# Problem statement
Among the records below, count the lines where "discount" occurs, and report that total alone.

# Dataset excerpts
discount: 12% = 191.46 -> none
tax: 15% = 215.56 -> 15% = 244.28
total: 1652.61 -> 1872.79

---

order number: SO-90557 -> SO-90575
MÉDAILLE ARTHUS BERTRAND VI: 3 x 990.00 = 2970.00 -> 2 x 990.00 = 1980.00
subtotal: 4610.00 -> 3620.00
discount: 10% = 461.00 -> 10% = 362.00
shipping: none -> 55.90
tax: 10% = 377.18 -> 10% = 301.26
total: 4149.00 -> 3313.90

# Reply
2